What is Value-Based Management?

Today’s work life has become so demanding, fast paced, stressful, ambiguous and chaotic due to our lifestyle that we are forced to seek Value-based answers and ways of achieving personal stability within. We have come to realize that our inner wisdom is the only source that will sustain our adaptation and stability in the long run. More specifically, it has to do with how we define ourselves, view the world, relate to others, and make ethical/ moral decisions. Introduction of spirituality in an organization culture will help employees desire, to integrate personal life values with professional life.

What is Value-Based Management?

Value management is distinct from other management approaches in way that it is simultaneously includes attributes which are not normally found together. It brings together within a single management system. Alignment of business vision, goals, strategies, policies and practice has always been the key to the effectiveness and success of organizations. Customers, employees, suppliers, stakeholders and other constituencies may all hold differing views of what represents value. The aim of management is to reconcile these differences and enable the organization to achieve the greatest progress towards its stated goals. The way the organization conducts itself its culture, vision and mission all are governed by its values.
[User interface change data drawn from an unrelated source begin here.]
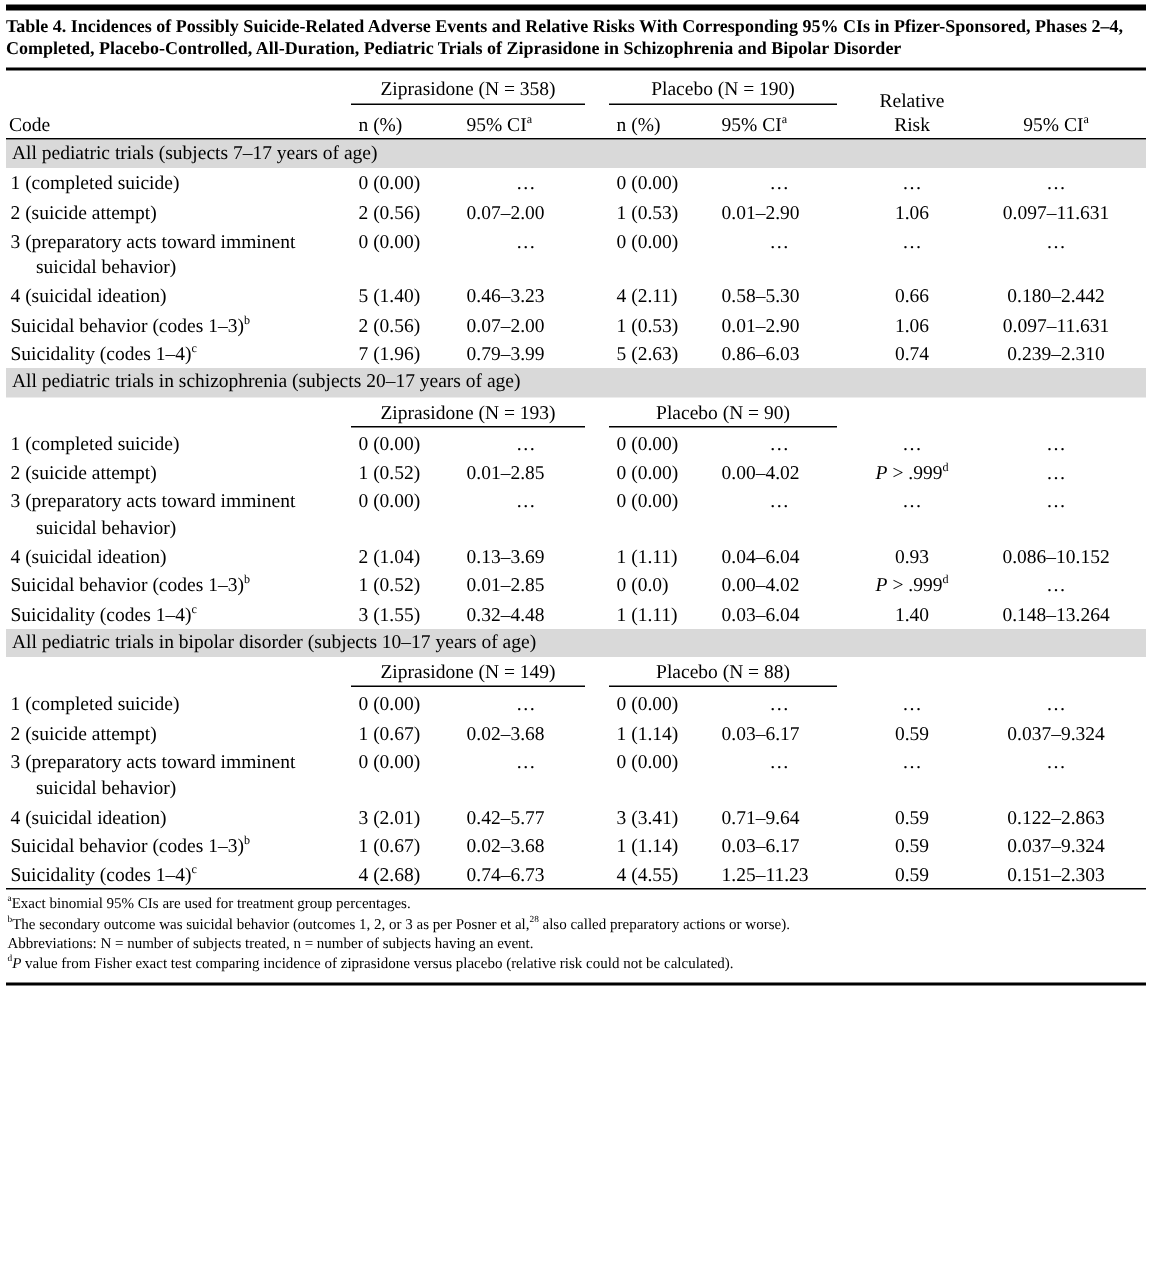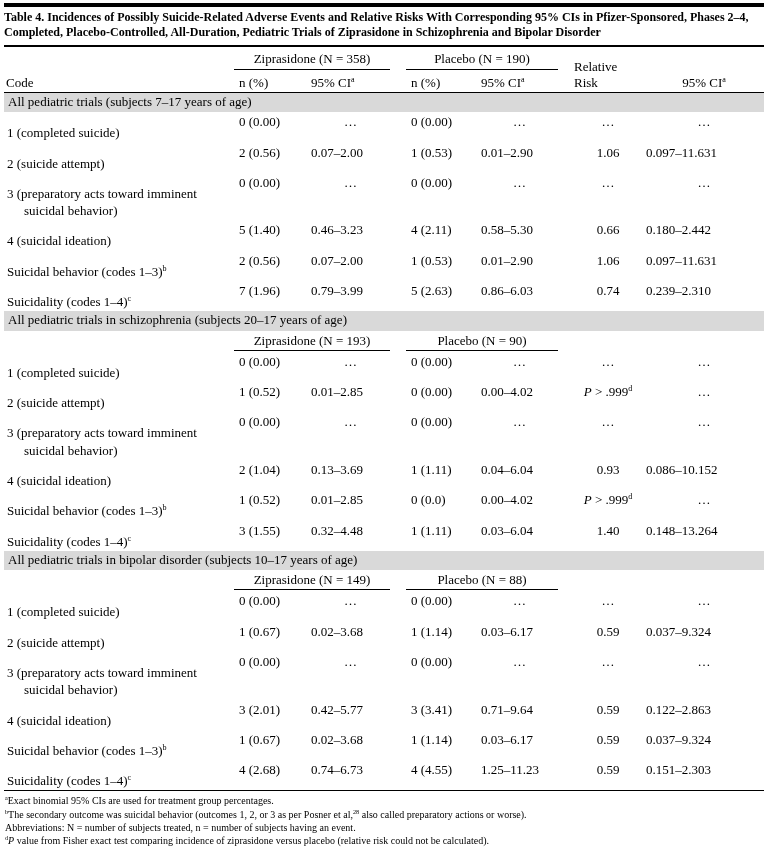--- a/index.html
+++ b/index.html
@@ -47,7 +47,7 @@
     padding-bottom: 1px;
     margin-right: 12px;
   }
-  .rr-h { text-align: left; }
+  .rr-h { text-align: center; }
   .rr-h span { display: block; line-height: 1.25; }
   .last-ci { text-align: center; }
 

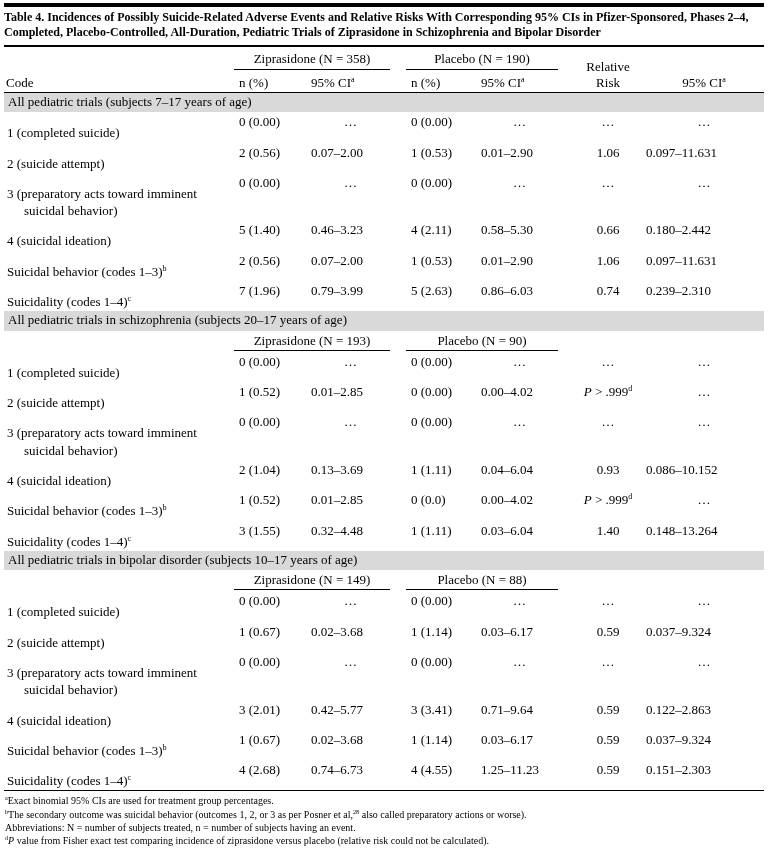--- a/index.html
+++ b/index.html
@@ -56,7 +56,7 @@
     padding: 0 2px 2px 4px;
     margin-top: 36px;
   }
-  .code { padding: 12px 2px 1px 20px; text-indent: -17px; }
+  .code { padding: 1px 2px 1px 20px; text-indent: -17px; }
   .c-n  { padding-left: 7px; }
   .c-ci { padding-left: 5px; }
   .c-rr { text-align: center; }

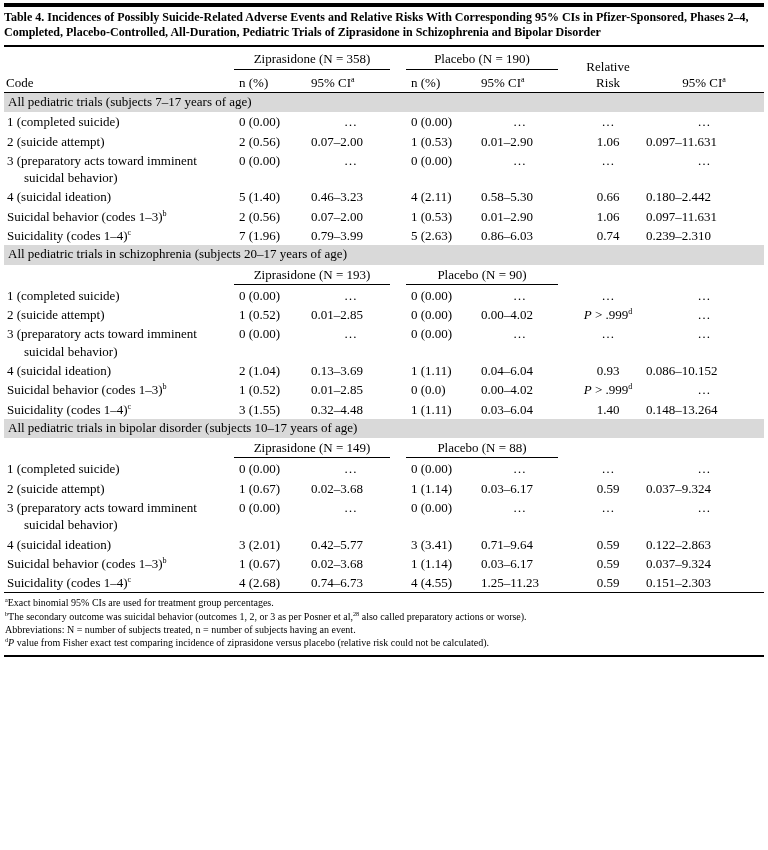--- a/index.html
+++ b/index.html
@@ -60,7 +60,7 @@
   .c-n  { padding-left: 7px; }
   .c-ci { padding-left: 5px; }
   .c-rr { text-align: center; }
-  .c-cilast { }
+  .c-cilast { text-align: center; }
   .dots { text-align: center; padding-right: 14px; }
   .c-rr.dots, .c-cilast.dots { padding-right: 2px; }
The effort it puts into achieving excellence is governed by its values that is experienced both by employees and customers. There are six phases to developing a Value-based corporate culture;

1. Assessment:

Determine the company’s position on its values culture and figure out what the values need to be.

2. Improve initiatives:

To develop improvement initiatives that tightly align to the strategies developed means that they must contain measures and outcomes that link directly to the measures and outcomes stated in the strategy. To do this, management must look inward to its knowledge workers for solutions. This requires that management to communicate its strategies and objectives. It requires management to view the organization in terms of how its processes function and to pose challenges to cross functional groups that represent those processes.

Take   the example of a car manufacturer who might have a strategy to improve customer satisfaction with its cars by building cars with low price, high mileage, good design, 5 years warranty etc. the management than organize a team of knowledge workers to purpose ways to achieve the goal. The team would comprise collectively and explore how to reduce material weight, streamline production, and develop engines that to achieve the goal.
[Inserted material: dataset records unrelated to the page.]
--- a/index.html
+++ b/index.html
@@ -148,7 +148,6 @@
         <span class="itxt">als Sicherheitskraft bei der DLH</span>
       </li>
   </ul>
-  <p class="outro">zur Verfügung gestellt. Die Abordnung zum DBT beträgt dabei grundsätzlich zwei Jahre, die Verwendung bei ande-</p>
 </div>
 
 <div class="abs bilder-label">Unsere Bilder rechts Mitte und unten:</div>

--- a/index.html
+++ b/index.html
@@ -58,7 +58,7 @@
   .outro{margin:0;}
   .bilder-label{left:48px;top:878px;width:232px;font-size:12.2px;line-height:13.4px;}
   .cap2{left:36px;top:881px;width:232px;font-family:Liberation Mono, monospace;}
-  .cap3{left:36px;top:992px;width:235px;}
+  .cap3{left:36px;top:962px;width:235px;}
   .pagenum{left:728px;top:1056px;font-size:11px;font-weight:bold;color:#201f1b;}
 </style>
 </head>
All organizations have implicit values, yet few have taken the trouble to make them explicit. Aligning Values with the management practice is the essential component.

3. Program development:

Once the company determines where it stands on its selected values, it decides how to make progress towards them. Create a code of conduct that represents the ethical values established during assessment. Keep the code precise, based directly on the selected values. Establish a training plan for getting the required information to everyone working with the company.
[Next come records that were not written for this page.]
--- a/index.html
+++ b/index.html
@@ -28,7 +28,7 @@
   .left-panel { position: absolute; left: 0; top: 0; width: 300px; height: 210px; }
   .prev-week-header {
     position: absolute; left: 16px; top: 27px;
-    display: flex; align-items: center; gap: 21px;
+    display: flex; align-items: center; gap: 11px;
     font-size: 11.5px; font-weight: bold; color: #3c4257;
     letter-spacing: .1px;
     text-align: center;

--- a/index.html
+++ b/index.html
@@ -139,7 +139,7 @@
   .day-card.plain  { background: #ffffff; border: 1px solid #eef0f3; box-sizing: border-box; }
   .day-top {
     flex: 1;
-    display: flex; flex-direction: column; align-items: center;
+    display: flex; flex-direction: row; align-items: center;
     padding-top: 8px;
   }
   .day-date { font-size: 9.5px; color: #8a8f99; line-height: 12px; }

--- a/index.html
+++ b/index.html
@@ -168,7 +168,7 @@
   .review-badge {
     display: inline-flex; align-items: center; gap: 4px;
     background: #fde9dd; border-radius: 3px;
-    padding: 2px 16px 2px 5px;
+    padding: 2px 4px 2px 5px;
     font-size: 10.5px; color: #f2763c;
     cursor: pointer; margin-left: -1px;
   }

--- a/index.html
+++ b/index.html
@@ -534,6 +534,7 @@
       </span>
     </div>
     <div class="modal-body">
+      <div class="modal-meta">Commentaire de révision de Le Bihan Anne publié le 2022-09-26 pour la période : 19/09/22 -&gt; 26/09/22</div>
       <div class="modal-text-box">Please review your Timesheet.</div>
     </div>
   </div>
Employees are not the only one’s to introduce to the new effort. Do not forget about vendors and contracted staff, though the company may introduce them to the program after its successful internal launch. Each of these other stakeholders needs training based on their role in the business.

4. Program Implementation:

Communicating the program effectively throughout the organization is an essential to a successful program. Communicating the program frequently is another important success factor. Distribute the “Code of Conduct” and train people so they understand it. Verify that all levels of staff are getting the desired message. Establish an anonymous reporting system to raise questions about the values and any suspected lapse. If the company is successful with investigations, several things can happen. First, giving each incident the appropriate investigation will establish the credibility of the program.

5. Re-assessment and Modification:

After the initial implementation of the program’s major elements, review if again. Find out the communications effective in getting the right message to all levels of staff.

6. Evaluation:

This process is more comprehensive than the re-assessment. It comes on a less frequent basis, usually annually. Consider adding questions about the ethic s program to your annual employee questionnaire. This will not only help the evacuation process but can also moderate the costs of gathering such information. Re-evaluating the program and keeping it relevant are essential to its continued health. Remember that ethics are about people and how they interact. The program is about building a culture that supports sound decision-making based on respect for all stakeholders. That asset is a way to draw concerned parties into the company culture and create an environment where they all can be productive.

Recent happenings about accounting practices, conflicts of interest, document shredding and retaliation against employees in companies heighten interest in spiritual values.